The tiny island nation of Tuvalu, once thought to be a certain casualty of rising oceans owing to global warming, is actually growing larger, according to a study by the University of Auckland.
A Polynesian island nation located roughly halfway between Hawaii and Australia, Tuvalu consists of nine atolls and 101 reef islands. Despite the nation being located in a region of the South Pacific where sea level is, reportedly, rising at twice the global average, the University of Auckland study shows that eight of the atolls and nearly three-quarters of Tuvalu’s islands actually increased in size between the years 1971 and 2014. The study challenges the belief that low-lying Pacific islands will be overwhelmed with sea water owing to climate change. The study, entitled “Patterns of island change and persistence offer alternate adaptations pathways for atoll nations” and published in the journal Nature Communications, can be read here.

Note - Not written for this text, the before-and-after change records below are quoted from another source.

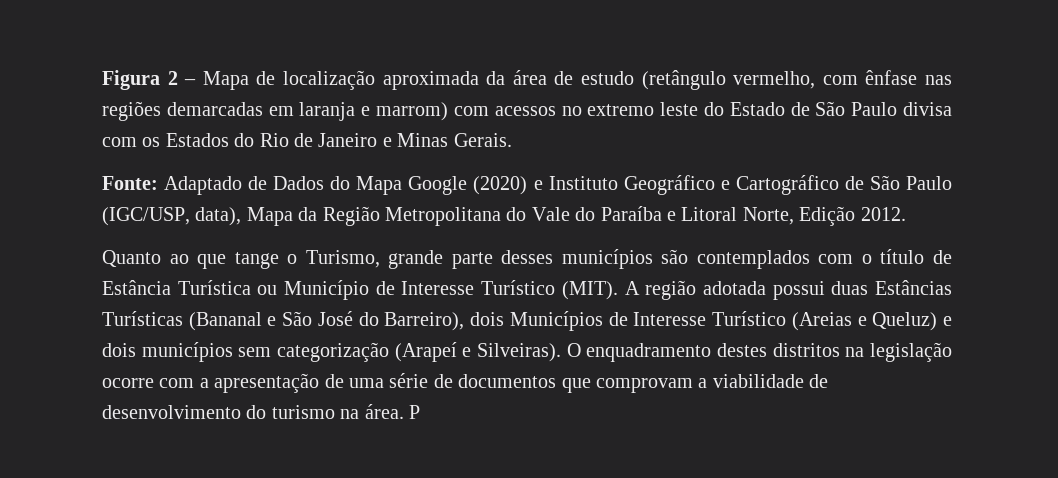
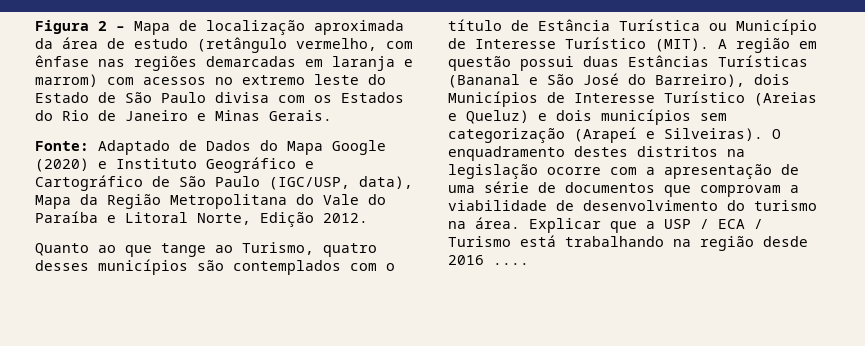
- Quanto ao que tange o Turismo, grande parte desses municípios são contemplados com o título de Estância Turística ou Município de Interesse Turístico (MIT).
+ Quanto ao que tange ao Turismo, quatro desses municípios são contemplados com o título de Estância Turística ou Município de Interesse Turístico (MIT).
- A região adotada possui duas Estâncias Turísticas (Bananal e São José do Barreiro), dois Municípios de Interesse Turístico (Areias e Queluz) e dois municípios sem categorização (Arapeí e Silveiras).
+ A região em questão possui duas Estâncias Turísticas (Bananal e São José do Barreiro), dois Municípios de Interesse Turístico (Areias e Queluz) e dois municípios sem categorização (Arapeí e Silveiras).
- P
+ Explicar que a USP / ECA / Turismo está trabalhando na região desde 2016 ....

“We tend to think of Pacific atolls as static landforms that will simply be inundated as sea levels rise,” said Paul Kench, a co-author of the study. “But there is growing evidence these islands are geologically dynamic and are constantly changing.”
The island nation has grown by approximately 73 hectares (just over 180 acres), an area roughly the size of California’s Disneyland. Researchers believe that the expansion is due to several factors, such as waves depositing sand and rock on the shores, as well as storms depositing sediment.
“The study findings may seem counter-intuitive, given that sea level has been rising in the region over the past half century, but the dominant mode of change over that time on Tuvalu has been expansion, not erosion,” Kench said.
Climate alarmists have made the case that the approximately 10,000 residents of Tuvalu should be relocated in advance of the “certain” sea-level rise. An “environmental refugee” crisis was predicted and many of Tuvalu’s citizens picked up and moved to Australia or New Zealand to escape the coming calamity.
The fear-mongering has real-life consequences.
From the study: “Under these environmental scenarios, conjectures of habitability and mobility become entwined and have driven an urgency in socio-political discourse about atoll nation futures and human security. Strategies for adaptation to changing biophysical conditions are coupled with narratives of environmentally determined exodus. Such persistent messages have normalized island loss and undermined robust and sustainable adaptive planning in small island nations.”
The study goes on to say that, while climate change and sea-level rise remain a problem for atoll nations such as Tuvalu (because any scientific study must say that), the native people should make long-term plans to remain on the island instead of blindly accepting the upcoming disaster and relocating to higher ground.
“On the basis of this research we project a markedly different trajectory for Tuvalu’s islands over the next century than is commonly envisaged,” Kench said.
It is not the first such study to run counter to the claims of climate alarmists. In 2010, Kench and his group found that islands in Tuvalu, Kiribati, and the Federated States of Micronesia were, generally, expanding rather than being inundated by sea water. At that time, at least, the group believed that the growth of the islands would keep pace with the rising sea level.
“The reason for this is these islands are so low lying that in extreme events waves crash straight over the top of them,” Kench said at the time. “In doing that they transport sediment from the beach or adjacent reef platform and they throw it on to the top of the island.”
In his 2006 science-fiction film An Inconvenient Truth, amateur climatologist Al Gore warned that the danger to low-lying atoll nations such as Tuvalu was so severe that many had already abandoned their islands. “The citizens of these island nations have all had to evacuate to New Zealand,” Gore breathlessly (and wrongly) asserted.
In 2012, Professor Mohamed Dore, an environmental economist from Brock University in Canada, claimed that Tuvalu was deserted already. “There is an island called Tuvalu which was completely evacuated and New Zealand accepted all the residents because of sea level rising.” Dore wrote.
Imagine the surprise of Tuvalu’s residents. They were all in New Zealand and they didn’t even know it.
No one denies that the climate is changing — because climate is always changing — but there comes a time when the unreasonable and sometimes outright crazy pronouncements of people such as Gore and Dore should be ridiculed for what they are: fear-mongering nonsense.